Given data section start

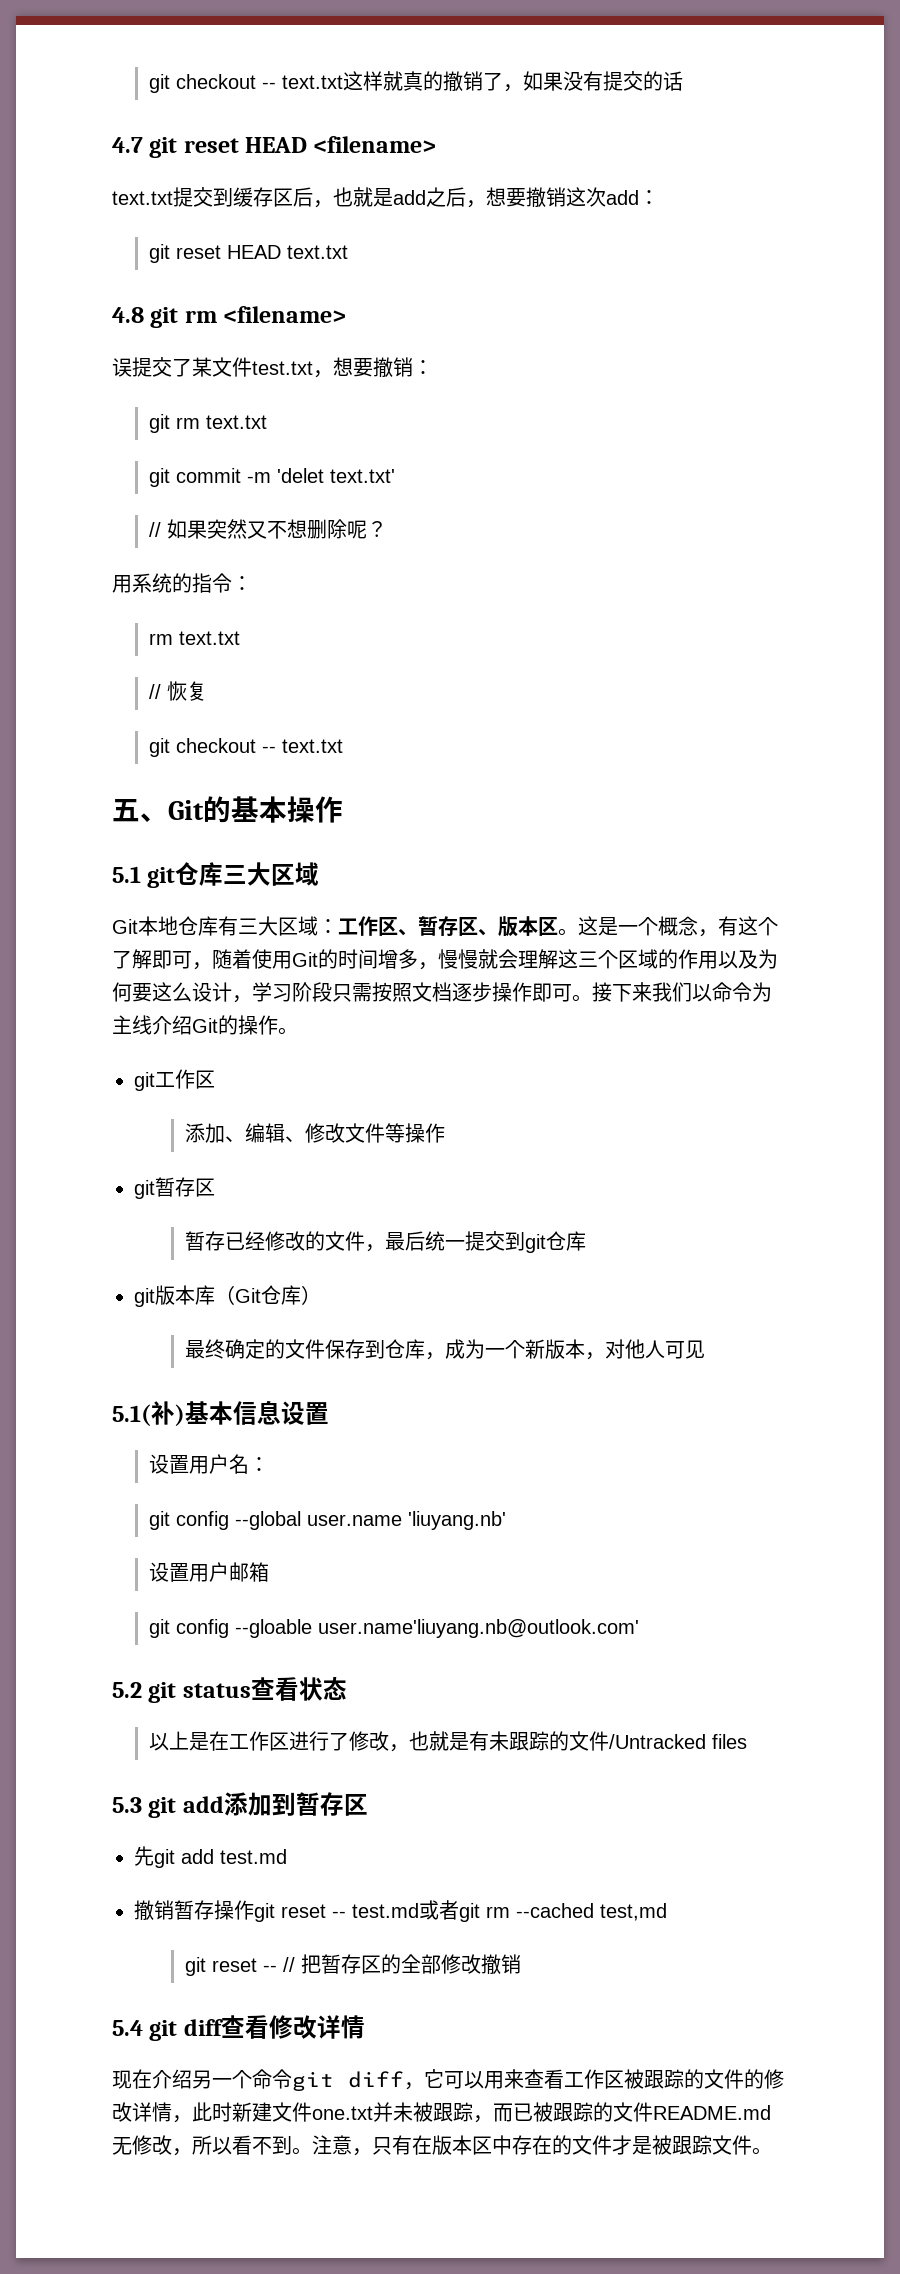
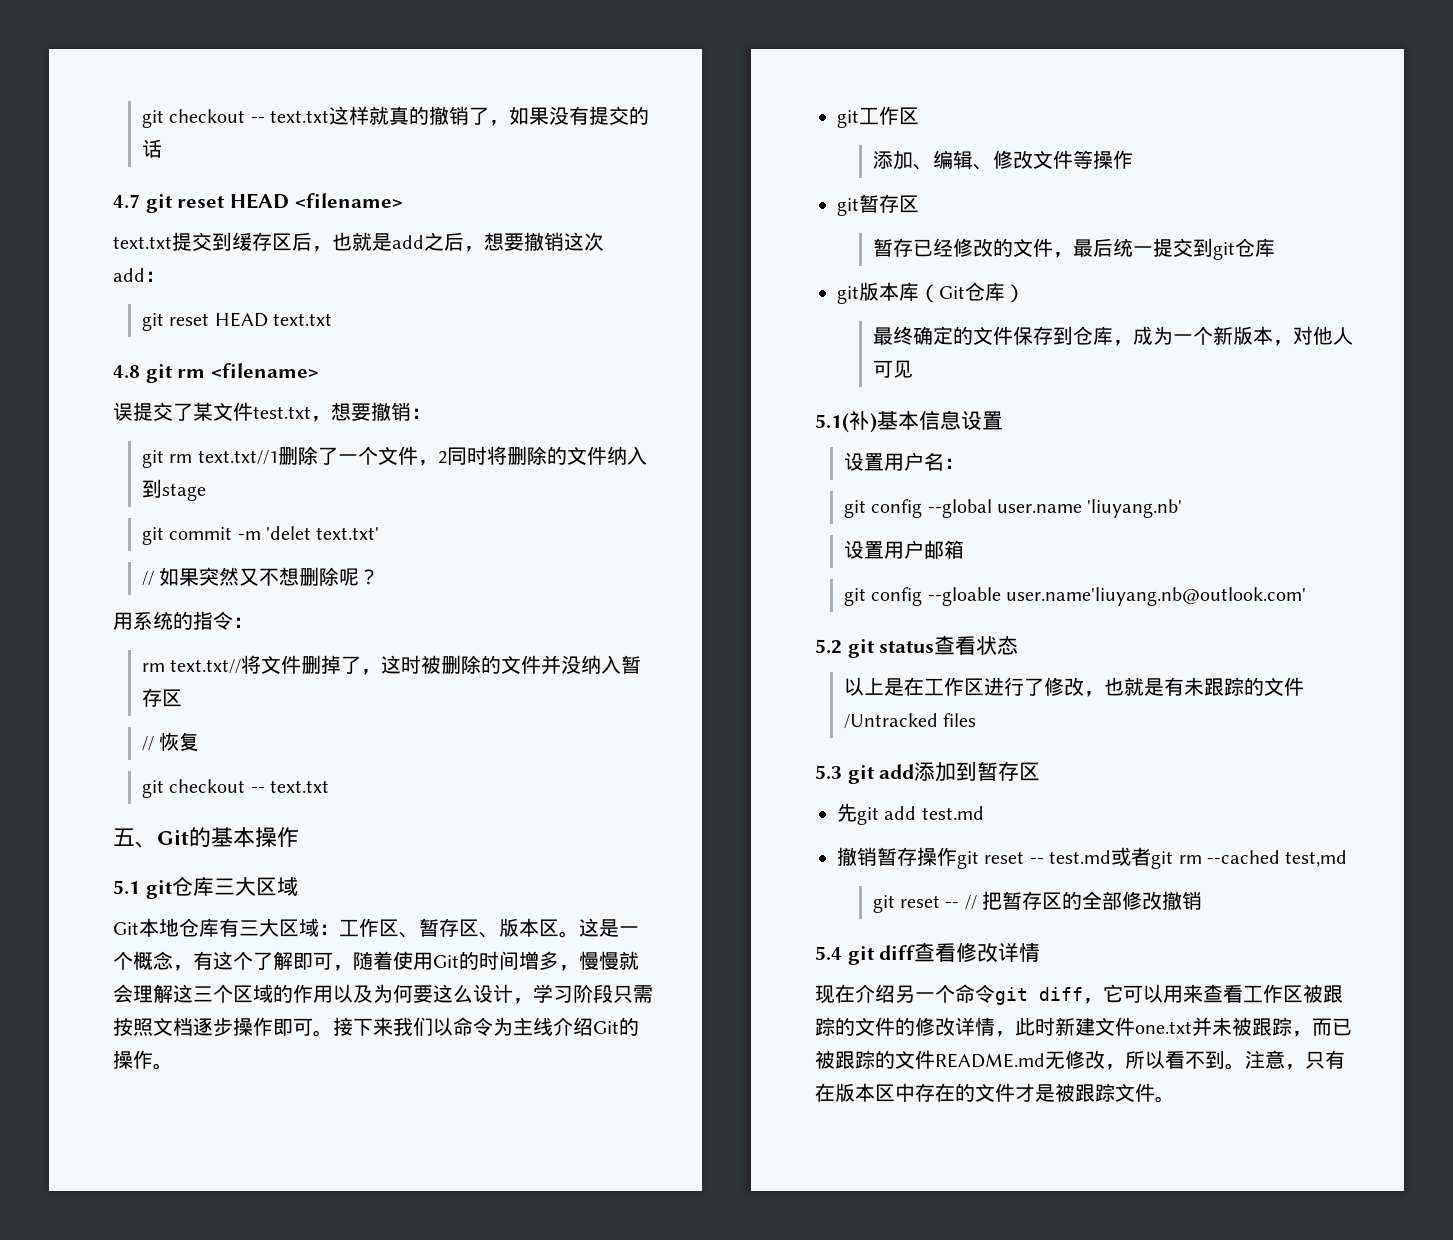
- git rm text.txt
+ git rm text.txt//1删除了一个文件，2同时将删除的文件纳入到stage
  用系统的指令：
- rm text.txt
+ rm text.txt//将文件删掉了，这时被删除的文件并没纳入暂存区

Given data section end

Brief: Across the entries above, how many lines contain the string "text"? The number alone is the answer.

Output below: 4